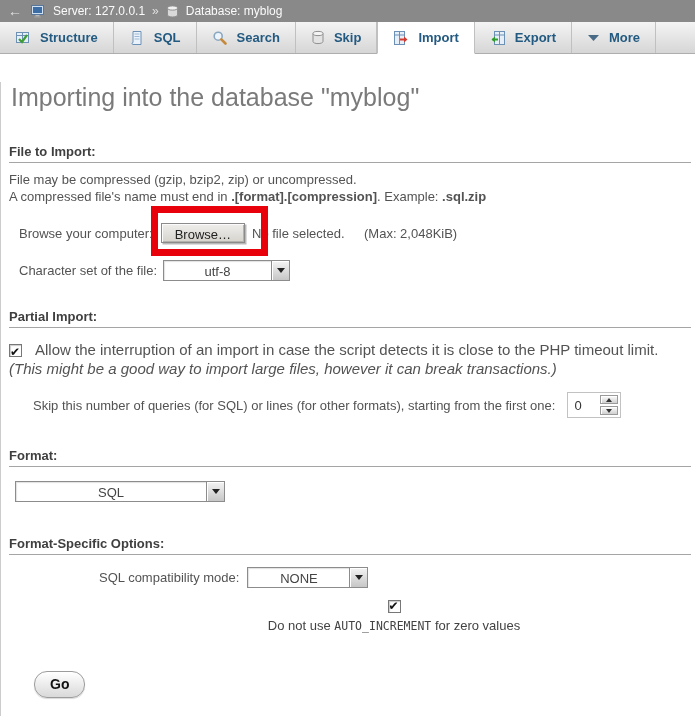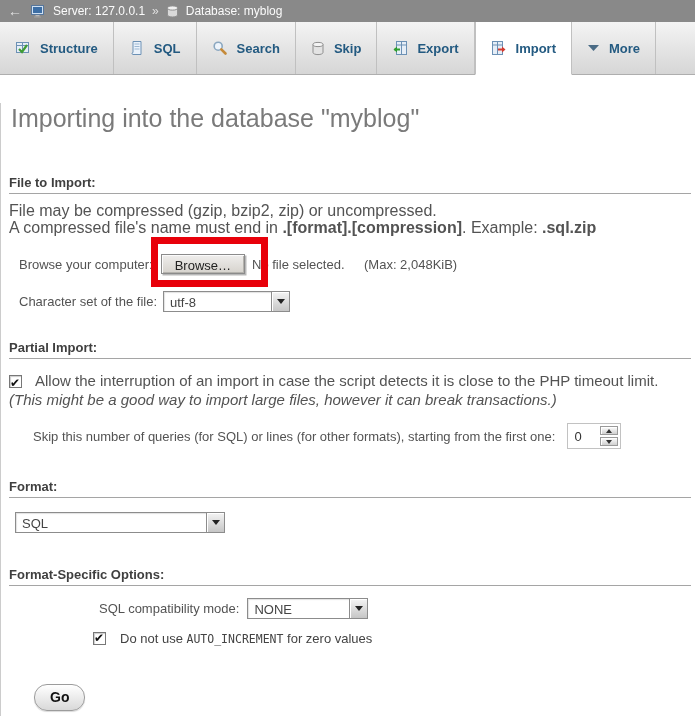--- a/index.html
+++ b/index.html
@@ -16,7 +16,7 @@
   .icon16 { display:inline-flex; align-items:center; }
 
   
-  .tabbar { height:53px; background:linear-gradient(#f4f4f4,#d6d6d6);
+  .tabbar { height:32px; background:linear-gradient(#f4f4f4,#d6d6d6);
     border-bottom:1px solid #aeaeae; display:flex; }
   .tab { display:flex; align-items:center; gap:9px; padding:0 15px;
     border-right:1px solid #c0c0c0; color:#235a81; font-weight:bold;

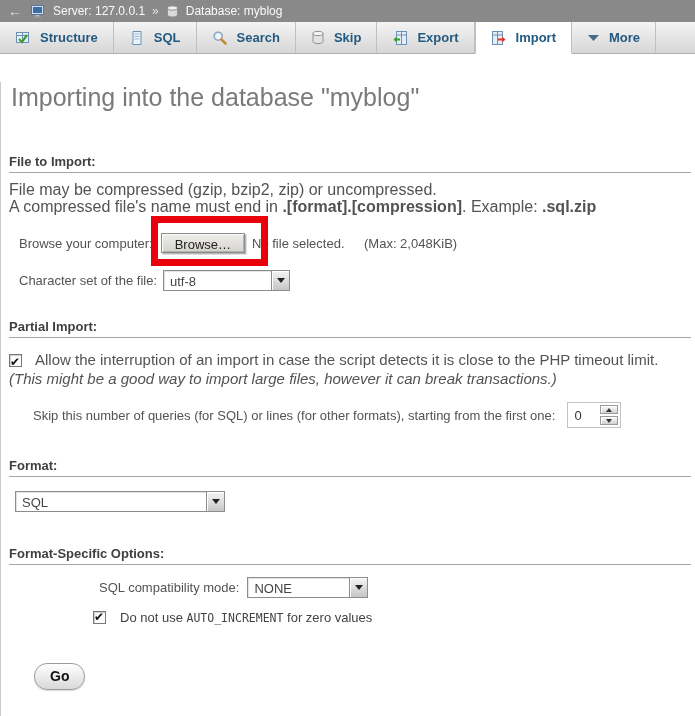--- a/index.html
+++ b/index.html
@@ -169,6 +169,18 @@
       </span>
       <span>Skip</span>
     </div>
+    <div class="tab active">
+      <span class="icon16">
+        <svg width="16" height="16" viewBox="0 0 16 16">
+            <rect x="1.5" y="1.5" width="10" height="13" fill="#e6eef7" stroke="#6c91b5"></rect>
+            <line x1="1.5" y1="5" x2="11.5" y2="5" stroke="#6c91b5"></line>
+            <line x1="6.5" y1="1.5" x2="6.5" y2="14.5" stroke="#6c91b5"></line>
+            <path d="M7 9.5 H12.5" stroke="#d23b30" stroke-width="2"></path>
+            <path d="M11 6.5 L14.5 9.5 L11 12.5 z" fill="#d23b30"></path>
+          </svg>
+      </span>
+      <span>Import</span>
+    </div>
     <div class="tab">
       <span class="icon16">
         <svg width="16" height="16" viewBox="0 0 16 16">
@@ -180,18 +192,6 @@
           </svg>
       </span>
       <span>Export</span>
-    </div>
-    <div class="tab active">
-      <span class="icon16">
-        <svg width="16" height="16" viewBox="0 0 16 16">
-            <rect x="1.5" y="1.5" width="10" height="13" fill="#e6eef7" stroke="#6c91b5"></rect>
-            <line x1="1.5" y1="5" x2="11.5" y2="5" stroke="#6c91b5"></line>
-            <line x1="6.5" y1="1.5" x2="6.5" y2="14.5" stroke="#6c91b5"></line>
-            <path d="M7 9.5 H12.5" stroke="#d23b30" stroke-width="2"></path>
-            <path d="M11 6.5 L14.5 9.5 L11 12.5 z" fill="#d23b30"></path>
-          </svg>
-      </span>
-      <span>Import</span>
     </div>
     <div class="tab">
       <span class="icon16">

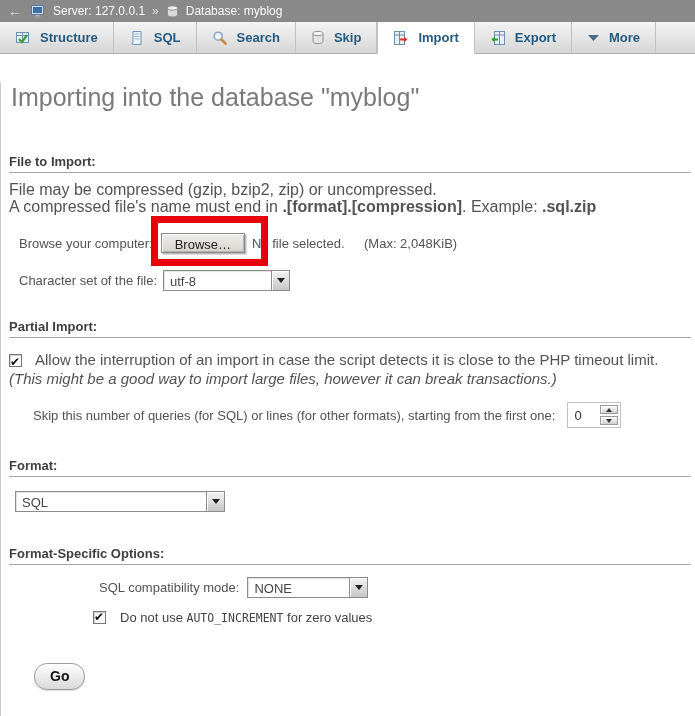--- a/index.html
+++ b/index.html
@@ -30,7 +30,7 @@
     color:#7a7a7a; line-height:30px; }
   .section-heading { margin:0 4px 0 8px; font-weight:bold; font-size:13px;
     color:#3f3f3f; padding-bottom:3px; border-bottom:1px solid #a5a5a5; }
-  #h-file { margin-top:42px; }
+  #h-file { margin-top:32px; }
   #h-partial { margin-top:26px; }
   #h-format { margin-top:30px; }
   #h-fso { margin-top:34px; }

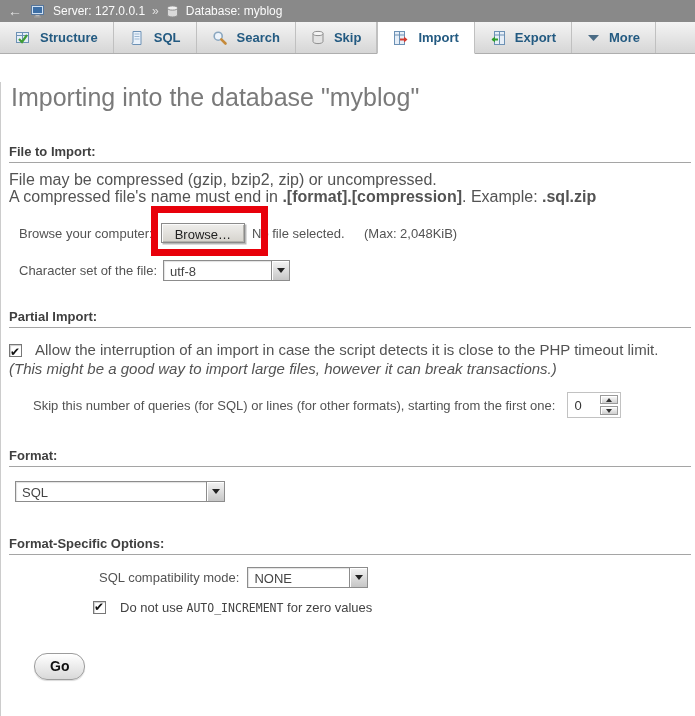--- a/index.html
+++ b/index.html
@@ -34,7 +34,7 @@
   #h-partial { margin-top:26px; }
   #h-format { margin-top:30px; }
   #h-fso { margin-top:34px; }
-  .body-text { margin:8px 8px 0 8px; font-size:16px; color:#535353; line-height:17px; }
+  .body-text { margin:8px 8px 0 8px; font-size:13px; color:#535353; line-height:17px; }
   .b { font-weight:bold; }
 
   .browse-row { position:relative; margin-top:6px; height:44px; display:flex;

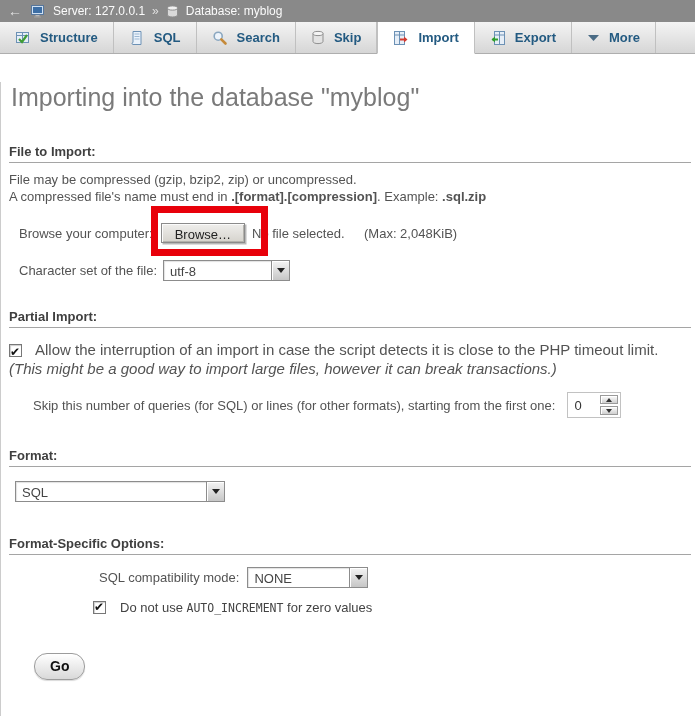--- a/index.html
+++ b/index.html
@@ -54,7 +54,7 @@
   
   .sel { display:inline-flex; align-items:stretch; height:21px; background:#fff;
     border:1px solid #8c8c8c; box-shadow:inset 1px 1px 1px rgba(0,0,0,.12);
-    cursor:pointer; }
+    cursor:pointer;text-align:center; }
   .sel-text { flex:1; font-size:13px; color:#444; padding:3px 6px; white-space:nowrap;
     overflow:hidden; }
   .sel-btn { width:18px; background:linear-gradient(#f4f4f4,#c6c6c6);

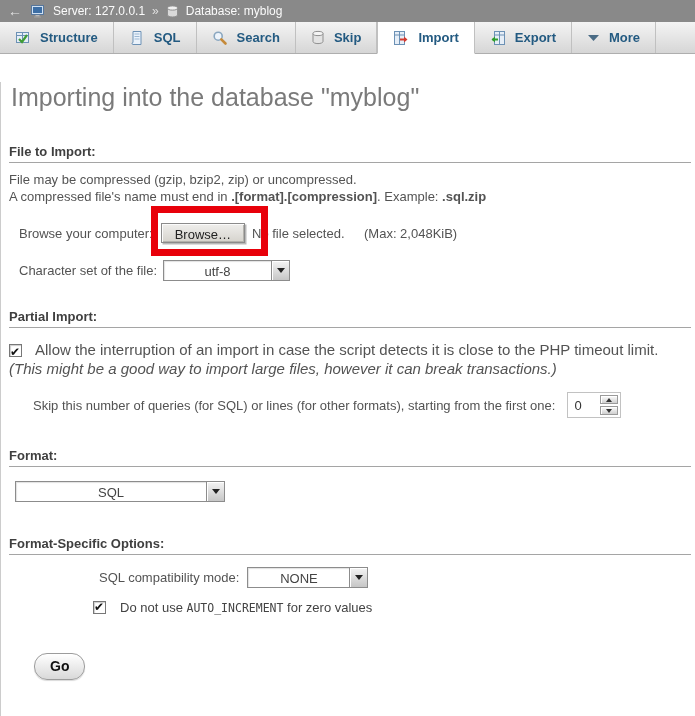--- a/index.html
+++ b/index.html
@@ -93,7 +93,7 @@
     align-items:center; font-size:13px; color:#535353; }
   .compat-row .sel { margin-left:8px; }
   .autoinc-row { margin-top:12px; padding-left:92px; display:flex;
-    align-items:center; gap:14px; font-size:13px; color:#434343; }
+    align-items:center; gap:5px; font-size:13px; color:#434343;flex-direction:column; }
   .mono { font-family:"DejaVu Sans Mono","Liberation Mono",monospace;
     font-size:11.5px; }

= = =

• [TASK INSTRUCTIONS]
Every line above must be printed again exactly, pictures excluded.

• [WRITTEN SOLUTION]
--- a/index.html
+++ b/index.html
@@ -16,7 +16,7 @@
   .icon16 { display:inline-flex; align-items:center; }
 
   
-  .tabbar { height:53px; background:linear-gradient(#f4f4f4,#d6d6d6);
+  .tabbar { height:32px; background:linear-gradient(#f4f4f4,#d6d6d6);
     border-bottom:1px solid #aeaeae; display:flex; }
   .tab { display:flex; align-items:center; gap:9px; padding:0 15px;
     border-right:1px solid #c0c0c0; color:#235a81; font-weight:bold;

--- a/index.html
+++ b/index.html
@@ -169,6 +169,18 @@
       </span>
       <span>Skip</span>
     </div>
+    <div class="tab active">
+      <span class="icon16">
+        <svg width="16" height="16" viewBox="0 0 16 16">
+            <rect x="1.5" y="1.5" width="10" height="13" fill="#e6eef7" stroke="#6c91b5"></rect>
+            <line x1="1.5" y1="5" x2="11.5" y2="5" stroke="#6c91b5"></line>
+            <line x1="6.5" y1="1.5" x2="6.5" y2="14.5" stroke="#6c91b5"></line>
+            <path d="M7 9.5 H12.5" stroke="#d23b30" stroke-width="2"></path>
+            <path d="M11 6.5 L14.5 9.5 L11 12.5 z" fill="#d23b30"></path>
+          </svg>
+      </span>
+      <span>Import</span>
+    </div>
     <div class="tab">
       <span class="icon16">
         <svg width="16" height="16" viewBox="0 0 16 16">
@@ -180,18 +192,6 @@
           </svg>
       </span>
       <span>Export</span>
-    </div>
-    <div class="tab active">
-      <span class="icon16">
-        <svg width="16" height="16" viewBox="0 0 16 16">
-            <rect x="1.5" y="1.5" width="10" height="13" fill="#e6eef7" stroke="#6c91b5"></rect>
-            <line x1="1.5" y1="5" x2="11.5" y2="5" stroke="#6c91b5"></line>
-            <line x1="6.5" y1="1.5" x2="6.5" y2="14.5" stroke="#6c91b5"></line>
-            <path d="M7 9.5 H12.5" stroke="#d23b30" stroke-width="2"></path>
-            <path d="M11 6.5 L14.5 9.5 L11 12.5 z" fill="#d23b30"></path>
-          </svg>
-      </span>
-      <span>Import</span>
     </div>
     <div class="tab">
       <span class="icon16">

--- a/index.html
+++ b/index.html
@@ -30,7 +30,7 @@
     color:#7a7a7a; line-height:30px; }
   .section-heading { margin:0 4px 0 8px; font-weight:bold; font-size:13px;
     color:#3f3f3f; padding-bottom:3px; border-bottom:1px solid #a5a5a5; }
-  #h-file { margin-top:42px; }
+  #h-file { margin-top:32px; }
   #h-partial { margin-top:26px; }
   #h-format { margin-top:30px; }
   #h-fso { margin-top:34px; }

--- a/index.html
+++ b/index.html
@@ -34,7 +34,7 @@
   #h-partial { margin-top:26px; }
   #h-format { margin-top:30px; }
   #h-fso { margin-top:34px; }
-  .body-text { margin:8px 8px 0 8px; font-size:16px; color:#535353; line-height:17px; }
+  .body-text { margin:8px 8px 0 8px; font-size:13px; color:#535353; line-height:17px; }
   .b { font-weight:bold; }
 
   .browse-row { position:relative; margin-top:6px; height:44px; display:flex;

--- a/index.html
+++ b/index.html
@@ -54,7 +54,7 @@
   
   .sel { display:inline-flex; align-items:stretch; height:21px; background:#fff;
     border:1px solid #8c8c8c; box-shadow:inset 1px 1px 1px rgba(0,0,0,.12);
-    cursor:pointer; }
+    cursor:pointer;text-align:center; }
   .sel-text { flex:1; font-size:13px; color:#444; padding:3px 6px; white-space:nowrap;
     overflow:hidden; }
   .sel-btn { width:18px; background:linear-gradient(#f4f4f4,#c6c6c6);

--- a/index.html
+++ b/index.html
@@ -93,7 +93,7 @@
     align-items:center; font-size:13px; color:#535353; }
   .compat-row .sel { margin-left:8px; }
   .autoinc-row { margin-top:12px; padding-left:92px; display:flex;
-    align-items:center; gap:14px; font-size:13px; color:#434343; }
+    align-items:center; gap:5px; font-size:13px; color:#434343;flex-direction:column; }
   .mono { font-family:"DejaVu Sans Mono","Liberation Mono",monospace;
     font-size:11.5px; }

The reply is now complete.